Today the Indomitable Lions of Cameroon are a pale shadow of their former selves, a fact made even sadder by the fact that a Cameroonian (Issa Hayatou) sat on the throne of CAF for 29 years.

Cameroon FA (FECAFOOT), only recently came out of a period under FIFA normalization committee, which was preceded by serious problems in the organization.

Egypt FAs elected members all resigned last July, following assertion by the Egyptian Government that it would audit their books on suspicion of corruption.

Today the Egypt FA is being run by a Normalization committee, FIFA knows better than to attempt to play their games with the Government and people of Egypt over something as critical to them as football.

Can Kenya be that turning point for sub-Saharan Africa in this treacherous game played by FIFA?

Dr.
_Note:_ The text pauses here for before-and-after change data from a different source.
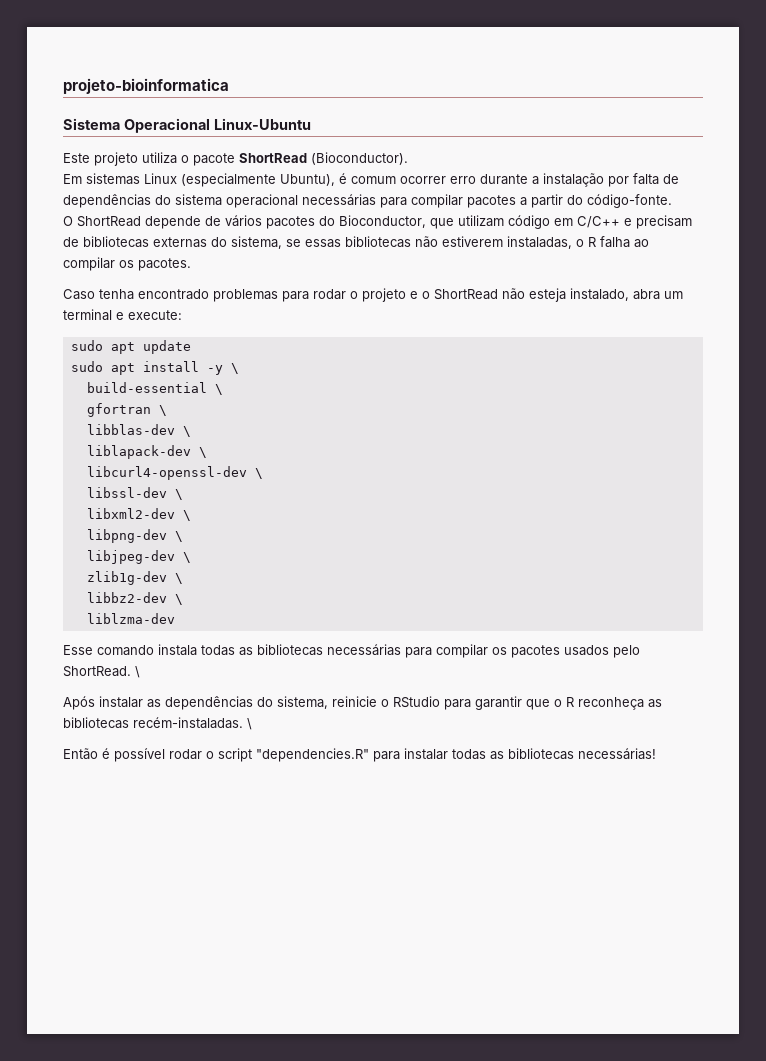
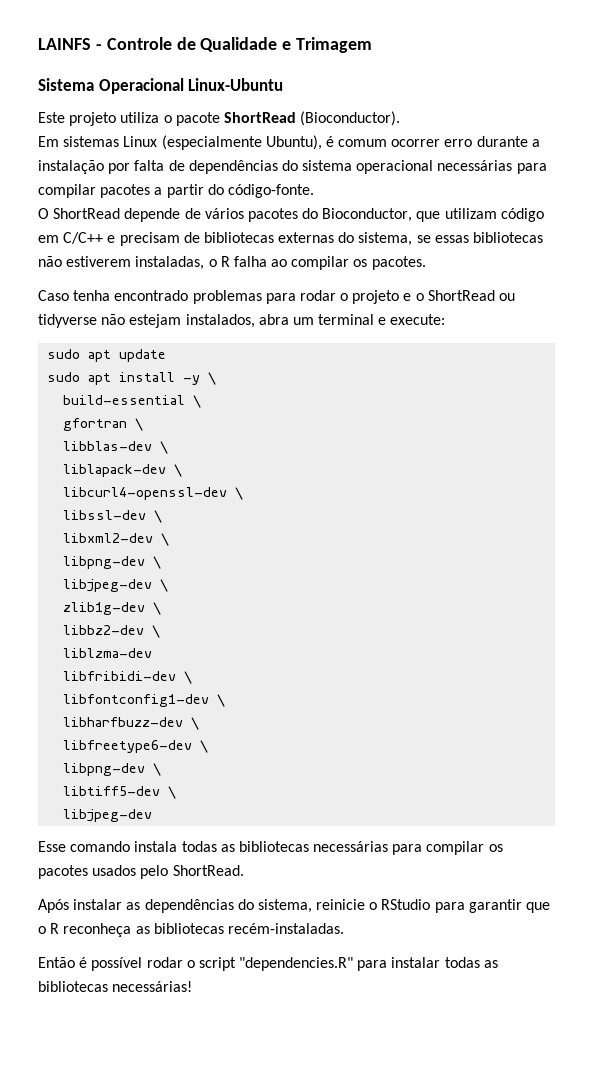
- projeto-bioinformatica
+ LAINFS - Controle de Qualidade e Trimagem
- Caso tenha encontrado problemas para rodar o projeto e o ShortRead não esteja instalado, abra um terminal e execute:
+ Caso tenha encontrado problemas para rodar o projeto e o ShortRead ou tidyverse não estejam instalados, abra um terminal e execute:
+ libfribidi-dev \
+ libfontconfig1-dev \
+ libharfbuzz-dev \
+ libfreetype6-dev \
+ libpng-dev \
+ libtiff5-dev \
+ libjpeg-dev
- Esse comando instala todas as bibliotecas necessárias para compilar os pacotes usados pelo ShortRead. \
+ Esse comando instala todas as bibliotecas necessárias para compilar os pacotes usados pelo ShortRead.
- Após instalar as dependências do sistema, reinicie o RStudio para garantir que o R reconheça as bibliotecas recém-instaladas. \
+ Após instalar as dependências do sistema, reinicie o RStudio para garantir que o R reconheça as bibliotecas recém-instaladas.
Amina Mohamed, Kenyan sports Minister: Does she have the moral courage?

If Kenya and its Government took a stand to audit the FKF books of accounts and prosecute those it finds culpable for the loss of FKF funds, then stood its ground against FIFA intimidation and threats, wouldn’t the country be able to rebuild its football from the ground up?

This would not be the first time that the Kenyan Government would be pushing for the prosecution of sports officials, aren’t there currently criminal proceedings against a former Sports Minister and his technocrat alongside several senior members of the country’s Olympic committee following the unearthing of the scandal at the 2016 Rio games?

Do Kenyans and their Government have the balls for this type of resistance against FIFA?

This is a country whose peasants rose up in an armed struggle against the might of the British Empire in the 50s, surely the seed of resistance and courage still exists, as testament to their resilience and determination against this devilishly corrupt edifice of Swiss arrogance and superiority.